高度プロフェッショナル制度とは、特定の高度な専門知識を持つ高収入の労働者を対象に、労働時間、休憩、休日、深夜の割増賃金に関する労働基準法の規定を適用しない制度である。裁量労働制とは、労働時間を労働者の裁量に委ねる雇用形態であり、労働基準法の規定は適用となるので残業代は支払われる。
こんなことを問題としているんではありません。両者とも労働者に長時間労働をさせるのに、(事実上)残業代を支払わないずるい制度であることには変わりないじゃないかと言いたいのです。
私は、「裁量労働制の拡大」には反対です。悪用する連中が必ず出てくるからです。「フレックス制度の拡大」で十分だと思うからです。

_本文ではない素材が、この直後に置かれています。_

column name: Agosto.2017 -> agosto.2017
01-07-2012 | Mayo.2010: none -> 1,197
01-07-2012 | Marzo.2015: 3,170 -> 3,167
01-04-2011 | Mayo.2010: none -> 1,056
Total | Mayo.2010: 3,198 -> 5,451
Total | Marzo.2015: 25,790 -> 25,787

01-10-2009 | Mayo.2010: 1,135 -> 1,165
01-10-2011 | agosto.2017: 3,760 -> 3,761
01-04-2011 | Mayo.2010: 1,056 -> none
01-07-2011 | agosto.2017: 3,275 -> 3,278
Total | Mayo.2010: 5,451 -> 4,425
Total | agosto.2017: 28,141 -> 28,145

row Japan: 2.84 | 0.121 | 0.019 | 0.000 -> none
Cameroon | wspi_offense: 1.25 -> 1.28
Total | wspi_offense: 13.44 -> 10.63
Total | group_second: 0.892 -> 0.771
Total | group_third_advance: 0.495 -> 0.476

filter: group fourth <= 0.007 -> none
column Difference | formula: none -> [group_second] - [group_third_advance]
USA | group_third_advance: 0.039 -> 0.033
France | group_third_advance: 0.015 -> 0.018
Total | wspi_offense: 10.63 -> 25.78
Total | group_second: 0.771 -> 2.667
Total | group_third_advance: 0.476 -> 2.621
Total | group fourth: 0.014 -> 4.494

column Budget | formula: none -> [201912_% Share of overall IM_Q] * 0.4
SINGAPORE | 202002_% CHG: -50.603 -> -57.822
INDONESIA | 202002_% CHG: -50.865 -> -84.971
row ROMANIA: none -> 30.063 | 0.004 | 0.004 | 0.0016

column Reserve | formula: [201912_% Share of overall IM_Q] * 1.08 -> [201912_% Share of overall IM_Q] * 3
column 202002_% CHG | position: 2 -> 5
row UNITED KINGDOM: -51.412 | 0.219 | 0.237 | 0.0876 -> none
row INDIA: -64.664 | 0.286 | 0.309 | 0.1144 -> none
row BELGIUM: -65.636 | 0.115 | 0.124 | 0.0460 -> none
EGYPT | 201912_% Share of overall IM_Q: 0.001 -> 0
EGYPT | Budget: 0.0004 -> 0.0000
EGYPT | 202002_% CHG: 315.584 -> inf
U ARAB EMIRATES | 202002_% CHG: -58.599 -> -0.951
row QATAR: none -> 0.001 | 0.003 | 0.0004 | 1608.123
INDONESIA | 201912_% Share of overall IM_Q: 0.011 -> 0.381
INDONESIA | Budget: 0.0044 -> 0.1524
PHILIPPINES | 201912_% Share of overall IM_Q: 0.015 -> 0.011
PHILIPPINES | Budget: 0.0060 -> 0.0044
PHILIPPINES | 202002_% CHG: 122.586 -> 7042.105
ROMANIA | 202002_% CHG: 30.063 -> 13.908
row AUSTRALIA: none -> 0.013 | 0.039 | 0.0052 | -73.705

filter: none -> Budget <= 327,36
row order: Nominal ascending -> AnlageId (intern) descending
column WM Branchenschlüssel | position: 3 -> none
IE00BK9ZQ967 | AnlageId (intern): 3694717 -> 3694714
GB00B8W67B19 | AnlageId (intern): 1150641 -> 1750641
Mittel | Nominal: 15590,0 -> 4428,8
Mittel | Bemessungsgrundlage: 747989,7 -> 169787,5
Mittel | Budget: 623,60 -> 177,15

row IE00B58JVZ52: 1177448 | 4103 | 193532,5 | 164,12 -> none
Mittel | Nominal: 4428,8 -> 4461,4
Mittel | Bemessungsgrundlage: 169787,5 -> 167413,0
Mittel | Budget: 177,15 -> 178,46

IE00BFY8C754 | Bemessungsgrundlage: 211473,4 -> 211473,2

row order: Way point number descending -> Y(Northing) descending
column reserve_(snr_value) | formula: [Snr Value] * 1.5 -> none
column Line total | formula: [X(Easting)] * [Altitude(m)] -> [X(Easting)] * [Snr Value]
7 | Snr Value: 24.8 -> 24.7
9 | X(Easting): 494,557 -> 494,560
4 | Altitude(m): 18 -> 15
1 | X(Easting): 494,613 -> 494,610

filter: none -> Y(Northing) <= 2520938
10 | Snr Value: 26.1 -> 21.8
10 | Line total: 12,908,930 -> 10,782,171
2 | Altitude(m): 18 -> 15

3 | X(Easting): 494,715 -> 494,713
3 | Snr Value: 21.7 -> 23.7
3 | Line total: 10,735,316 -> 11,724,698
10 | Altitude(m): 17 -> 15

でも、世の中には「時間を気にせずにもっと自由に働きたい」という奇特な方もいらっしゃる事は事実です。そして、その奇特な方が世の中を変えていく可能性を多く持つという事も事実です。
そこで提案です。「裁量労働制」を適用される労働者に「最低年俸制」あるいは「最低月給制」を導入することはどうでしょうか。「高度プロフェッショナル」で既に導入されている最低年俸は1075万円です。裁量労働制が適用される労働者には、最低月給100万円とするなら、きりがいいと思います。いえ、いっそのこと労働基準法第41条で規定する「管理監督者」についても、それくらい払うように法律で規定してみたらいかがでしょうか。残業代ゼロなら、それくらい当然です。